We're betting on having really huge data with compact observation input and experiment to see if it holds water. If not we can always dial it down and add more sensors/feedback.
There are no drive-by-wire brakes in the US or Europe for regular cars. Your car's actuator moves the piston that is mechanically linked to your pedal.
So even if the electric system fails completely, you can still actuate the brakes.
Toyota's hybrids, at least, have valves in the hydraulic system. If everything is working, the driver's pedal is isolated from the physical pistons. Pressing the pedal instead moves a 'stroke simulator' (a cylinder with a spring in it), and the pressure is measured with a transducer. The Brake ECU tries to satisfy as much braking demand through regenerative braking as possible, applying the rear brakes to keep balance and front brakes if you brake too hard, requesting more braking than can be generated or the battery can absorb.

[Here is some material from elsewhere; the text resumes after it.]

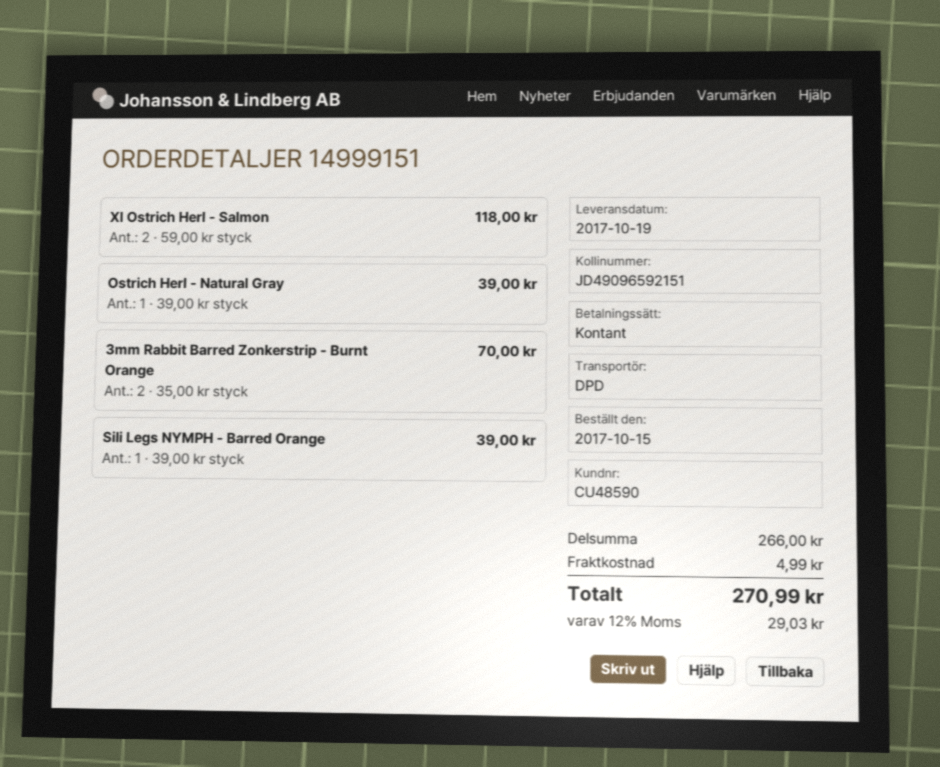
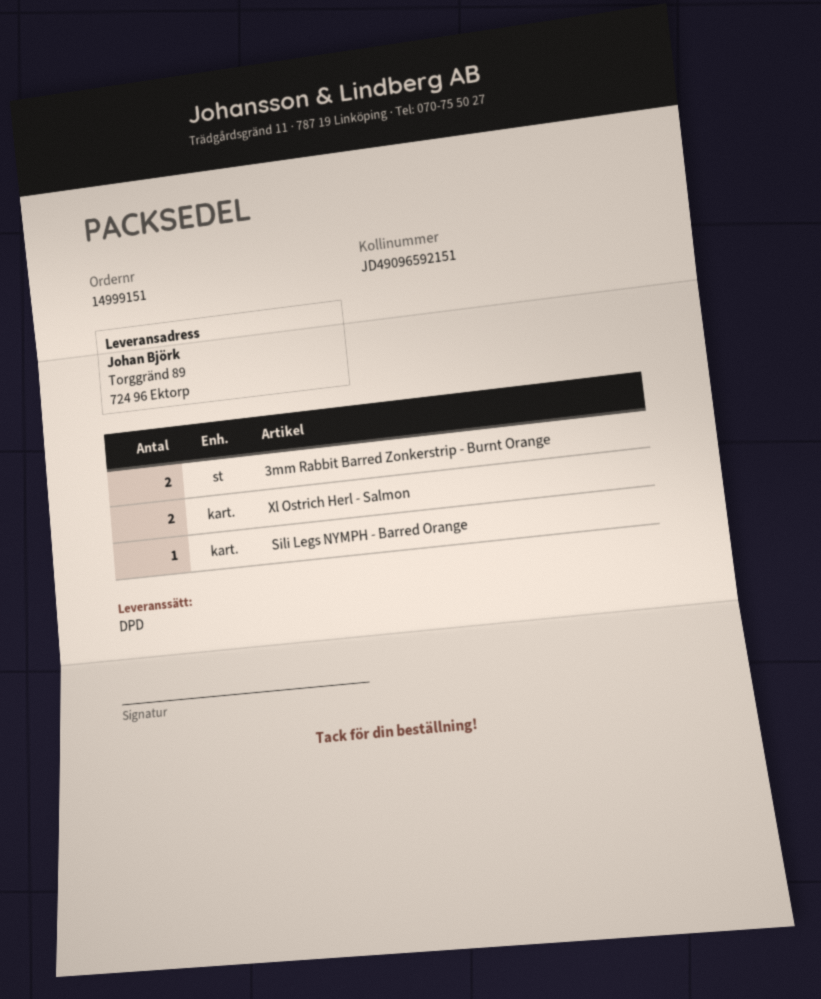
Ostrich Herl - Natural Gray: 1 -> none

If there's a failure of the electrical supply to the brake ECU, or another fault condition occurs, various valves then revert to their normally-open or normally-closed positions to allow hydraulic pressure from the pedal through to the brake cylinders, and isolate the stroke simulator.
Because the engine isn't constantly running and providing a vacuum that can be used to assist with brake force, the system also includes a 'brake accumulator' and pump to boost the brake pressure.
It depends on how you define brake by wire, but the one I'm referencing is the C8 Corvette and it's "eBoost" system. This isn't a purely electronic system like throttle by wire is, but it does mean there is no longer a linear relationship between pedal pressure and brake pad pressure. And my point about isolating the driver from feedback still holds true.